ICJR meminta pemerintah pusat mengevaluasi serta menghapus penerapan hukuman tersebut.
"Hukuman cambuk dalam Qanun Jinayat telah memperkuat legitimasi penggunaan hukuman terhadap badan/tubuh di Indonesia," ujar Direktur Eksekutif ICJR Anggara dalam siaran pers yang diterima Kompas.com, Sabtu (14/7/2018).
Padahal, menurut ICJR, sistem pemidanaan di Indonesia secara tegas melarang penggunaan hukuman cambuk.
Penerapan hukuman itu dianggap merupakan pelanggaran hukum internasional tentang penyiksaan, perlakuan kejam, tidak manusiawi, atau tidak bermartabat lainnya yang tercantum dalam Kovenan Internasional Hak-Hak Sipil dan Politik (ICCPR).
Kemudian, bertentangan dengan Konvensi Internasional Melawan Penyiksaan dan Perlakuan atau Penghukuman yang Kejam, Tidak Manusiawi, atau Merendahkan Martabat (UN CAT).
Menurut ICJR, hukuman cambuk tidak hanya digunakan untuk mempermalukan pelaku tindak pidana, tapi juga untuk menyakiti baik secara psikis maupun fisik yang secara jelas dan tegas telah dilarang dalam hukum nasional maupun Internasional.
Qanun Jinayat yang dinilai banyak bertentangan dengan konstitusi dan undang-undang nasional, dianggap telah melanggar Pasal 8 ayat 1 dan 2 Undang-Undang No 12 Tahun 2011 yang menyatakan bahwa Qanun sebagai sebuah peraturan daerah tidak boleh bertentangan dengan peraturan perundang-undangan di atasnya. Dalam hal ini konstitusi dan undang-undang.

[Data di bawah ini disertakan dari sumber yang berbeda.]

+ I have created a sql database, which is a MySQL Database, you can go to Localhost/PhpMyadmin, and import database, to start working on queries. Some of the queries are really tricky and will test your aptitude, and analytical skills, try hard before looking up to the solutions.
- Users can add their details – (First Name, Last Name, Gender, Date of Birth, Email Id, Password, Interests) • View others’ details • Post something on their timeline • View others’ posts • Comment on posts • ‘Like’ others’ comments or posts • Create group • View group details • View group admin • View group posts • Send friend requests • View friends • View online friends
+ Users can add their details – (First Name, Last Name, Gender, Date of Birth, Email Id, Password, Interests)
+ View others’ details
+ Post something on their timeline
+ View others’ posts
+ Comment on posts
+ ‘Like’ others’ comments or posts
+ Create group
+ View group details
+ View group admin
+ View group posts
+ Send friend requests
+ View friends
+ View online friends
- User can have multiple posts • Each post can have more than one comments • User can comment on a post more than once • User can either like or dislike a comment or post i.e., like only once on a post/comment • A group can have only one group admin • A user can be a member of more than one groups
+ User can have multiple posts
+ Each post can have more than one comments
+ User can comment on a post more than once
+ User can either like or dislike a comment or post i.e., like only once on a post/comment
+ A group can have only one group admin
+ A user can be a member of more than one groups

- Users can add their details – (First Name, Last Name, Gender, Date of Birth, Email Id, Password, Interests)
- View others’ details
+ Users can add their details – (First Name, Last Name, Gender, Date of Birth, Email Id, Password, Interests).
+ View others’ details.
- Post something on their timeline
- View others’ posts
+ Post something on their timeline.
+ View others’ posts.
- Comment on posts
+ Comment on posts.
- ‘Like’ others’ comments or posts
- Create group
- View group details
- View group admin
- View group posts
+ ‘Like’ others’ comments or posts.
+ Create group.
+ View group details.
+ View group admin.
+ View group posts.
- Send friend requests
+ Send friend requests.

"Hukuman cambuk telah mencoreng wajah Indonesia dalam komitmen melindungi dan menghormati hak asasi manusia (HAM), disamping penggunaannya yang justru tidak bermanfaat dan efektif dalam menanggulangi kejahatan," kata Anggara.
Selain itu, ICJR juga mengkritik terkait akses advokat dan bantuan hukum dalam kasus-kasus Qanun Jinayat di pengadilan Mahkamah Syariat Aceh yang cenderung lemah.
Hal ini dinilai justru akan melemahkan pembelaan yang dilakukan oleh para tersangka dan terdakwa dalam rangka memperjuangkan hak-haknya di depan pengadilan.